Essa percepção começou a mudar a partir da derrota por 2 a 0 para o Brasil, na semifinal da Copa América de 2019, no Mineirão. O resultado encerrou mais uma vez a chance de um título com a seleção, mas, em vez de se acomodar diante da decepção, Messi teria reagido e mudado a postura dentro da equipe. A partir dali, a nova fase do jogador passou a ser percebida pela torcida como mais vibrante e mais líder.
Na disputa do terceiro lugar daquela edição, contra o Chile, na Neo Química Arena, uma forte discussão entre Messi e Gary Medel resultou na expulsão de ambos ainda no primeiro tempo. A Argentina já vencia por 2 a 0, com gols de Sergio Agüero e Paulo Dybala, quando a partida teve as expulsões.
Depois daquela Copa América, Messi viveu cinco anos marcados por conquistas com a seleção. Em 2021 ele conquistou o primeiro título pela Argentina na equipe principal ao vencer a final da Copa América por 1 a 0 sobre o Brasil, no Maracanã. No ano seguinte, venceu a Finalíssima contra a Itália e, em dezembro de 2022, ergueu a Copa do Mundo, encerrando um jejum de 36 anos para a Argentina.
Na campanha do Mundial no Catar, Messi teve atuações decisivas e também episódios de confronto emocional. Na batalha das quartas de final contra a Holanda, ficou famosa uma frase dirigida ao holandês Wout Weghorst, proferida por Messi em entrevista após a classificação nos pênaltis:
“Que está olhando, bobo”
Em 2024, Messi conquistou sua última taça com a Argentina na Copa América disputada nos Estados Unidos, em um torneio que teve drama pessoal: ele foi substituído por lesão e chegou a chorar no banco de reservas por não poder ajudar os companheiros. Ainda assim, um gol de Lautaro Martínez na prorrogação garantiu o título.
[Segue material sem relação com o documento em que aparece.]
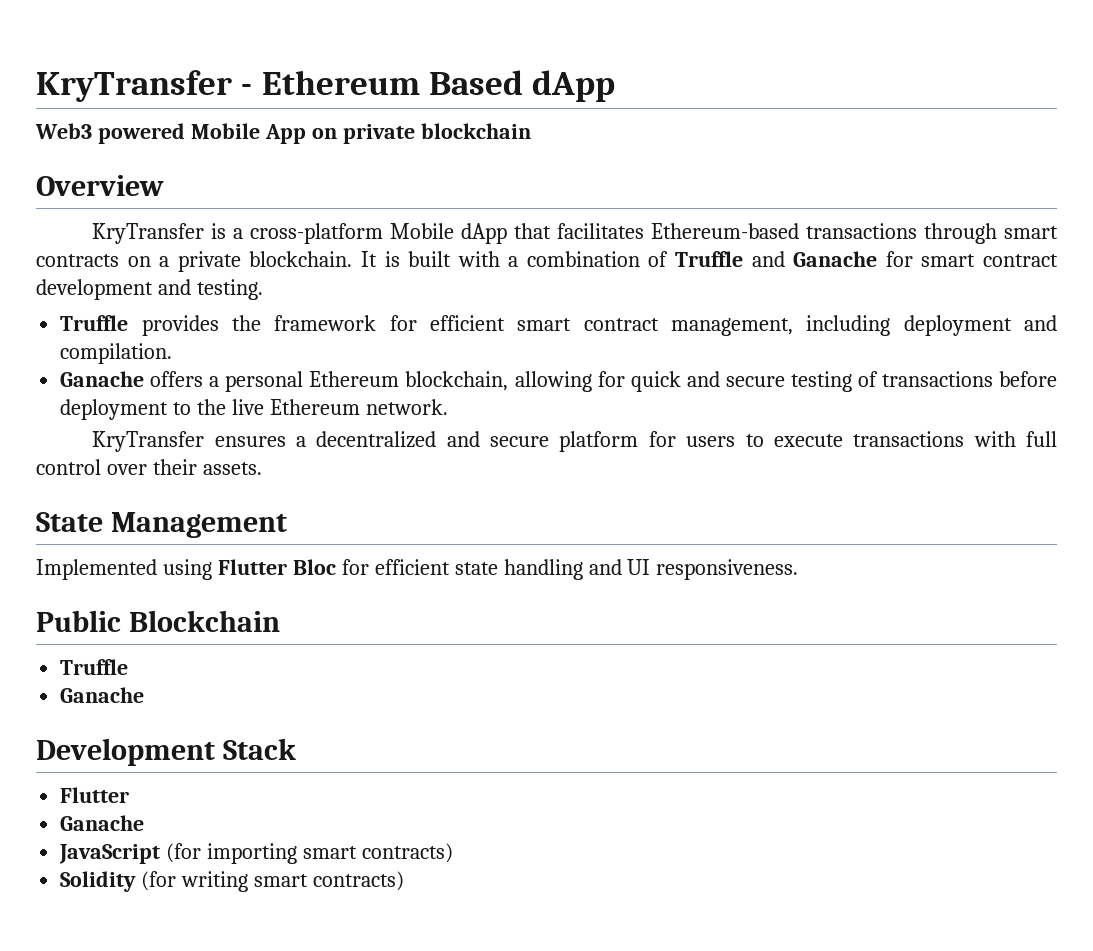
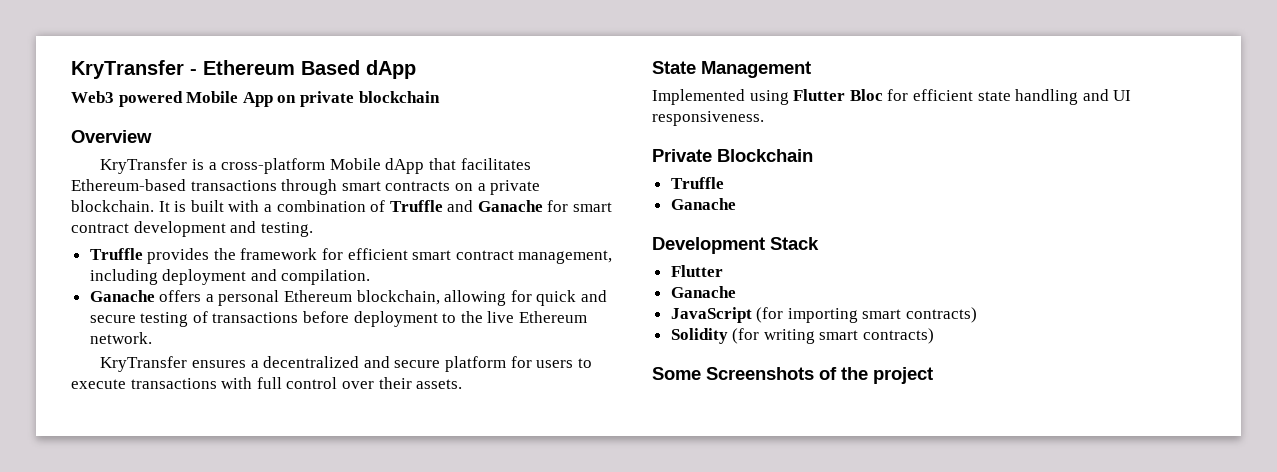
- Public Blockchain
+ Private Blockchain
+ Some Screenshots of the project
Dois anos depois, no mesmo país, Messi fez mais uma Copa do Mundo de alto nível e chegou à sua terceira decisão de Mundial, mas a Espanha impediu a consagração final. Dez anos após a perda da Copa América de 2016, o camisa 10 voltou a dizer adeus à seleção argentina. Desta vez, porém, a despedida teve o sentimento de dever cumprido, sem frustrações.
Após o anúncio da aposentadoria, Messi recebeu homenagens e deixou para a história uma trajetória de superação, transformação de imagem diante da torcida e a consolidação de um legado repleto de títulos coletivos com a seleção.